Nash Finch generated .2 billion in sales in 2009.
The company, founded as a small candy and tobacco store in Devils Lake, N.D., in 1885, has learned to evolve with the changing times. The current leadership regime, headed by president and chief executive officer Alec Covington, has sought to instill a culture of dedication at the company, re-engineered the wholesale supply operations and made an aggressive push to expand the company's military-distribution business, even as the weak economy has taken its toll.
The recent recession — which hit two years into Covington's tenure as CEO — has actually been a boon to Nash Finch in some ways, Covington told SN, as it has enabled the company to capitalize on the weakened commercial real estate market to expand the footprint of its military commissary-supply division, or MDV.
“[The economic downturn] really has caused us to accelerate some of things we might have done more slowly,” he said. “I believe in any economy there are opportunities; you just have to settle down and ask, ‘Where is the silver lining in this environment?’”
The first instinct of many companies in an economic downturn, he explained, might be to “hunker down and hang on for dear life.”
“My belief is, if that is all you do, you could be playing a dangerous game.”
So Nash Finch decided to take the opportunity to quickly ramp up its highly regarded military commissary supply business by acquiring distribution facilities in areas where it wanted to expand into anyway.
That led the company to the acquisition early last year of three military wholesale food distribution centers in San Antonio; Pensacola, Fla.; and Junction City, Kan; from GSC Enterprises, and the subsequent purchase of additional facilities in Columbus, Ga.; Bloomington, Ind.; and Oklahoma City.

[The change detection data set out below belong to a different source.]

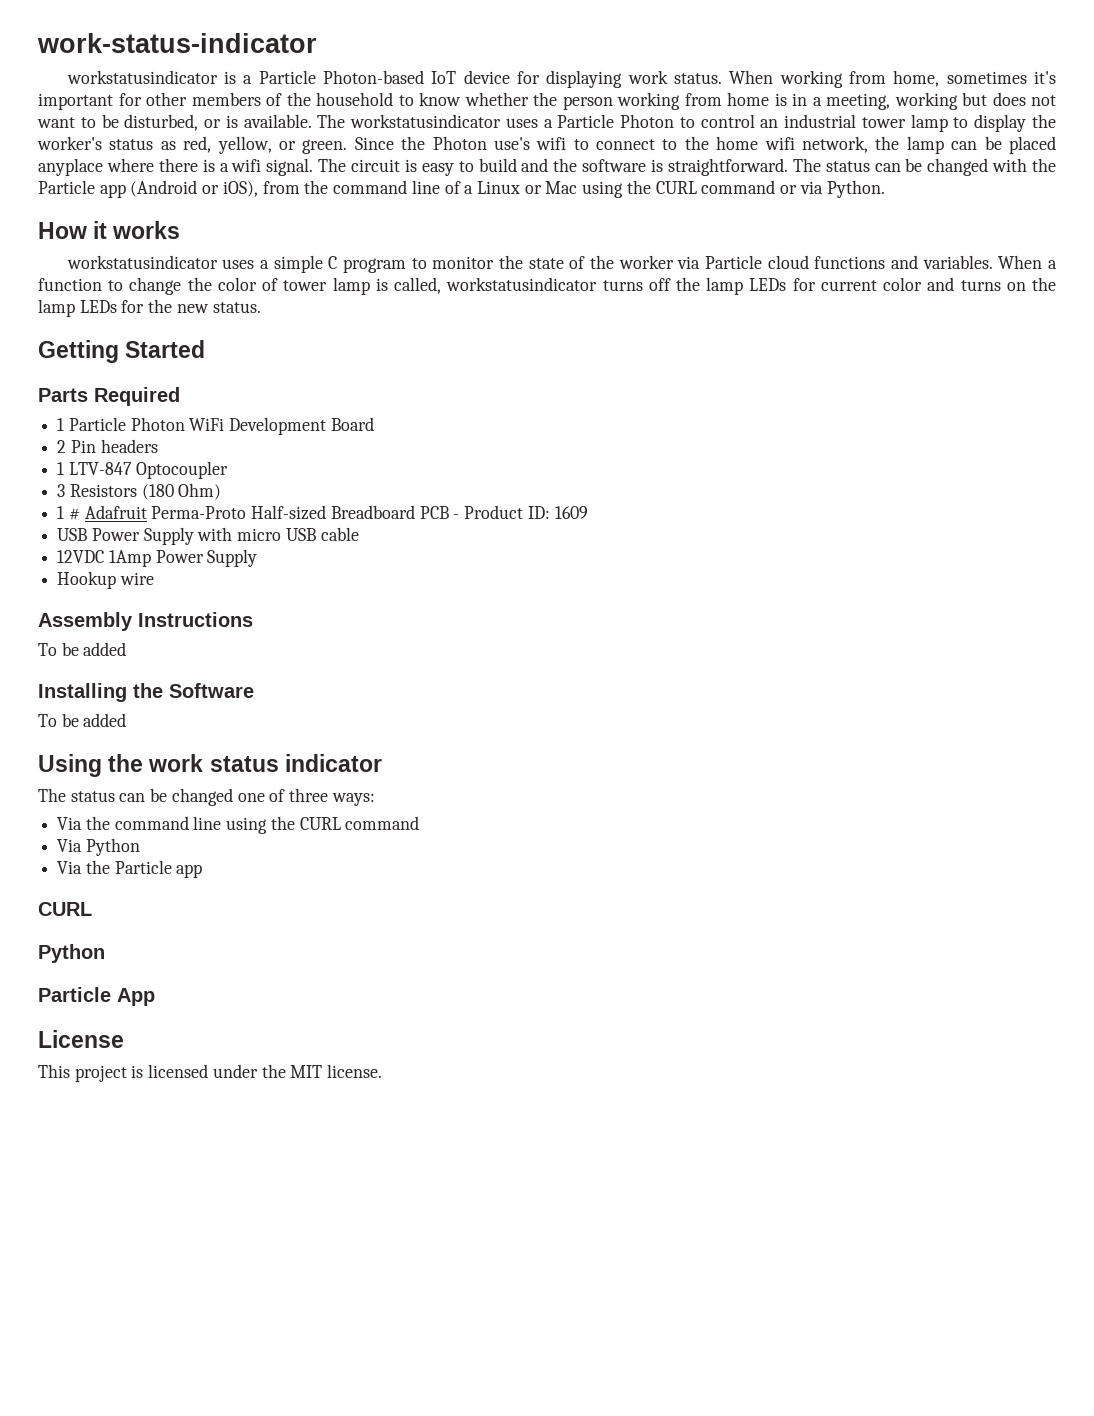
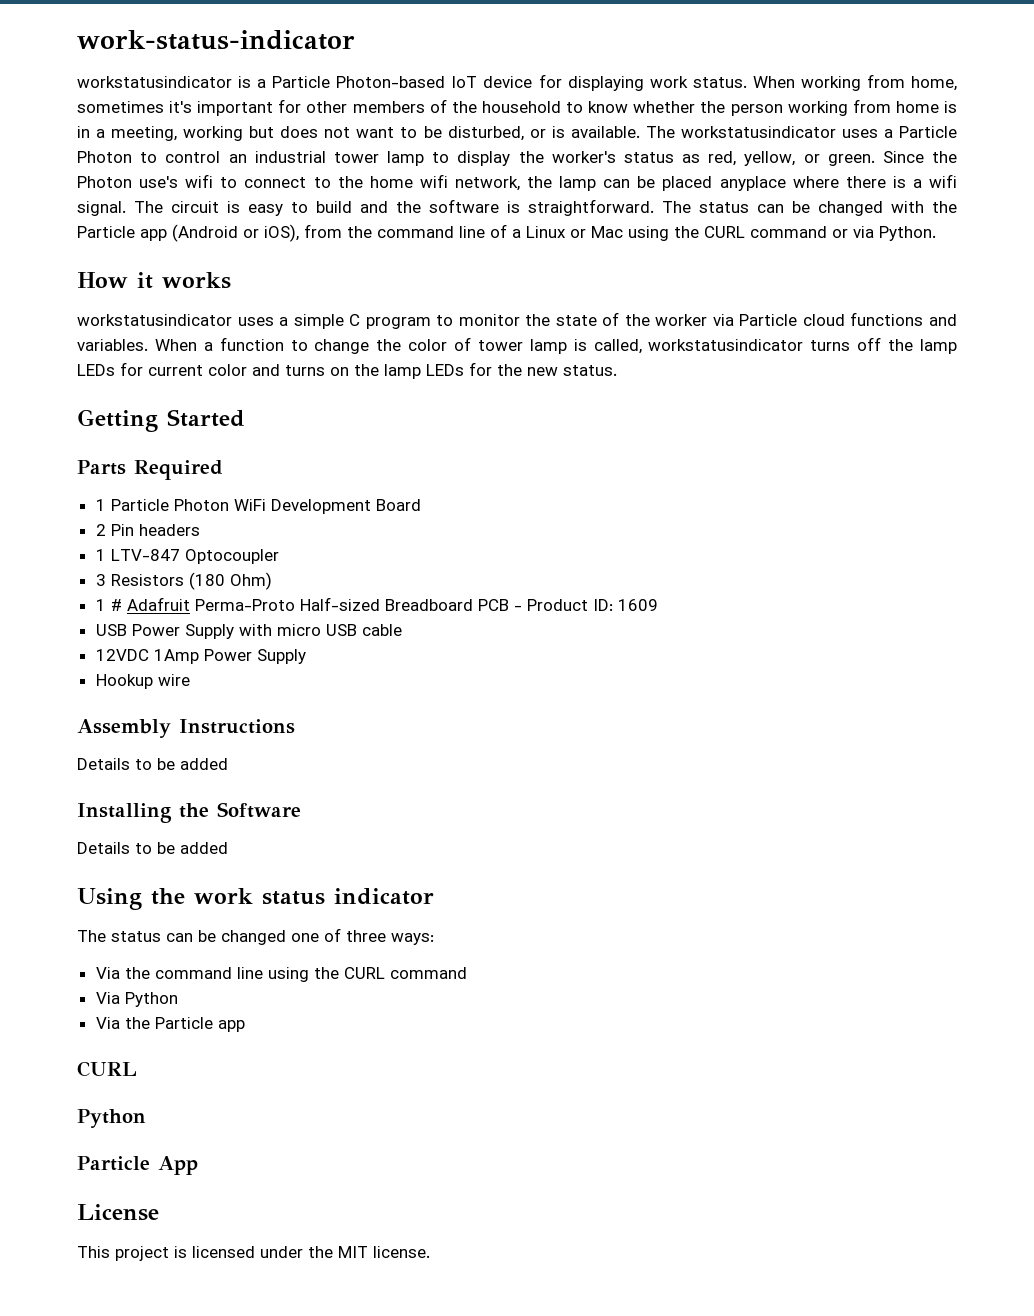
[38,643,57,656] To -> [77,758,152,770] Details to
[38,714,57,727] To -> [77,842,152,854] Details to

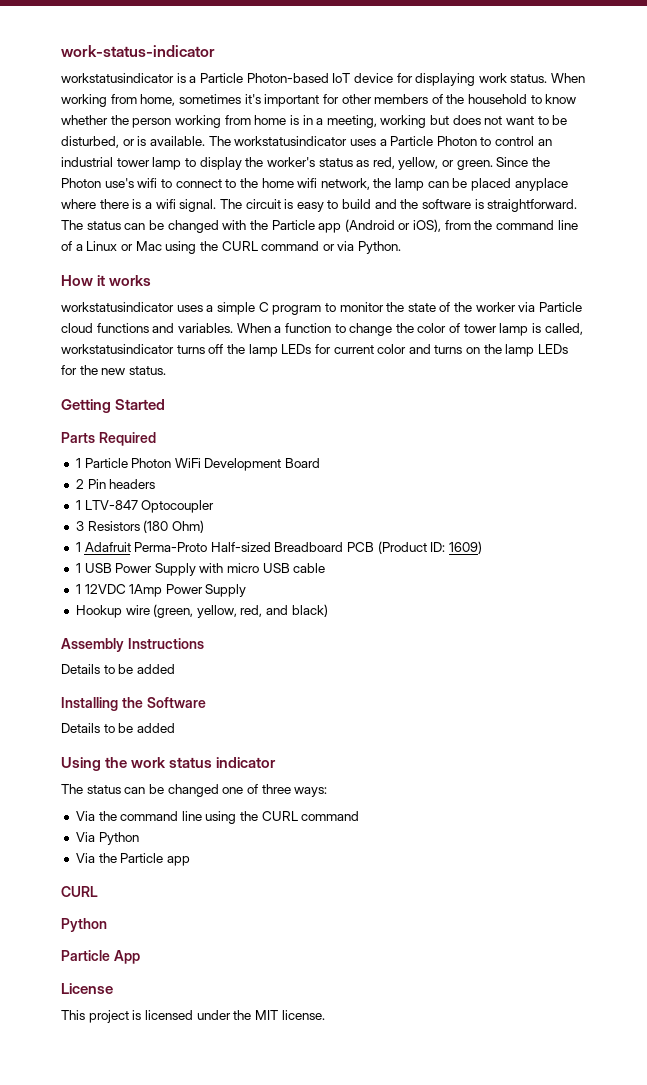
[110,599,122,611] # -> (81, 547) none
[513,599,658,611] - Product ID: 1609 // -> [377,541,483,554] [75,563,81,573] (Product ID: 1609) // 1
(402, 630) none -> [75,584,81,594] 1
(190, 680) none -> [153,604,328,618] (green, yellow, red, and black)

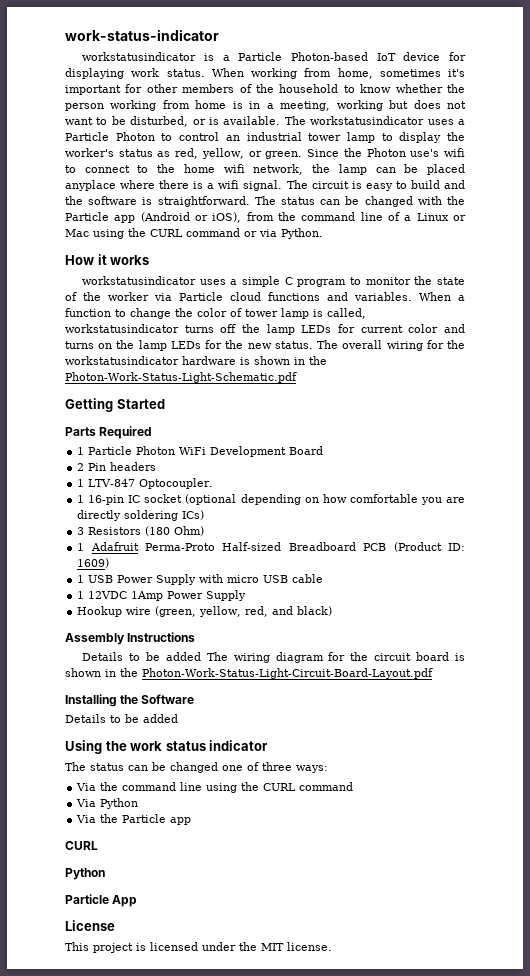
(166, 370) none -> [317,340,465,351] [65,356,327,365] [65,372,297,383] The overall wiring for the workstatusindicator hardware is shown in the Photon-Work-Status-Light-Schematic.pdf
[141,500,215,513] Optocoupler -> [139,478,214,489] [77,494,465,505] [77,510,205,521] Optocoupler. // 1 16-pin IC socket (optional depending on how comfortable you are directly soldering ICs)
(175, 669) none -> [206,652,465,663] [65,668,433,679] The wiring diagram for the circuit board is shown in the Photon-Work-Status-Light-Circuit-Board-Layout.pdf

The latter facility, a former perishables depot operated by failed wholesaler Fleming Cos., will be expanded with dry-grocery capabilities over the course of the next year and could be augmented to serve both the military supply business and the traditional wholesaling operations, Covington said (See Page 19.)
Such investments are allowing the company to expand its military-services business — in which it contracts with food suppliers to deliver their products to military bases — for half the price, in some cases, that it would cost the company to build new facilities from the ground up.
Analysts said they believe the company is on the right track with its investments in military distribution.
“We think management is making appropriate investments to increase the profitability of its military supply infrastructure over the long-term,” said Ajay Jain, an analyst with Hapoalim Securities in New York, in a recent report. “Nash Finch has developed a strong competitive advantage in the military commissary business over many years.”
Covington, who joined Nash Finch from natural and organics wholesaler Tree of Life in 2006, laid out a plan for Nash Finch that includes a focus on it two core divisions: military commissary supply, which comprised about 38% of sales in 2009, and traditional wholesaling, which comprised just over 50%. Corporate retail, at about 11% of volume, has been shifted into more of a supporting role for the traditional wholesale side of the business.
While the military business is expected to grow largely organically through the addition of new facilities, Covington said he hopes to grow the traditional wholesale side of the business serving independents both through acquisition of existing customers — something Covington said the company has been successful at doing, although it has also lost a few customers — and through the acquisition of existing wholesale businesses.
“On the food distribution side, we believe that growth will be more inclined to come through acquisitions, because today we are probably on the threshold, I believe, of some imminent consolidation that will occur in the wholesale food business in the next couple of years,” Covington said.
“It's a tough world out there for independent retailers, and the economy has only exacerbated that. Now what you are seeing as a result of competition and a difficult economy is too much capacity, so it is my belief that over the next several years we are likely to see some wholesalers exit entirely or exit in certain markets.
“At Nash Finch, we believe if that is going to happen, we want to be positioned to take advantage of that. We want to be positioned with a good balance sheet, which we are, in order to take advantage of those opportunities if and when they arrive.”
In the past four years, the company has improved its debt leverage ratios and closed in on its goal of generating 4% consolidated EBITDA margins.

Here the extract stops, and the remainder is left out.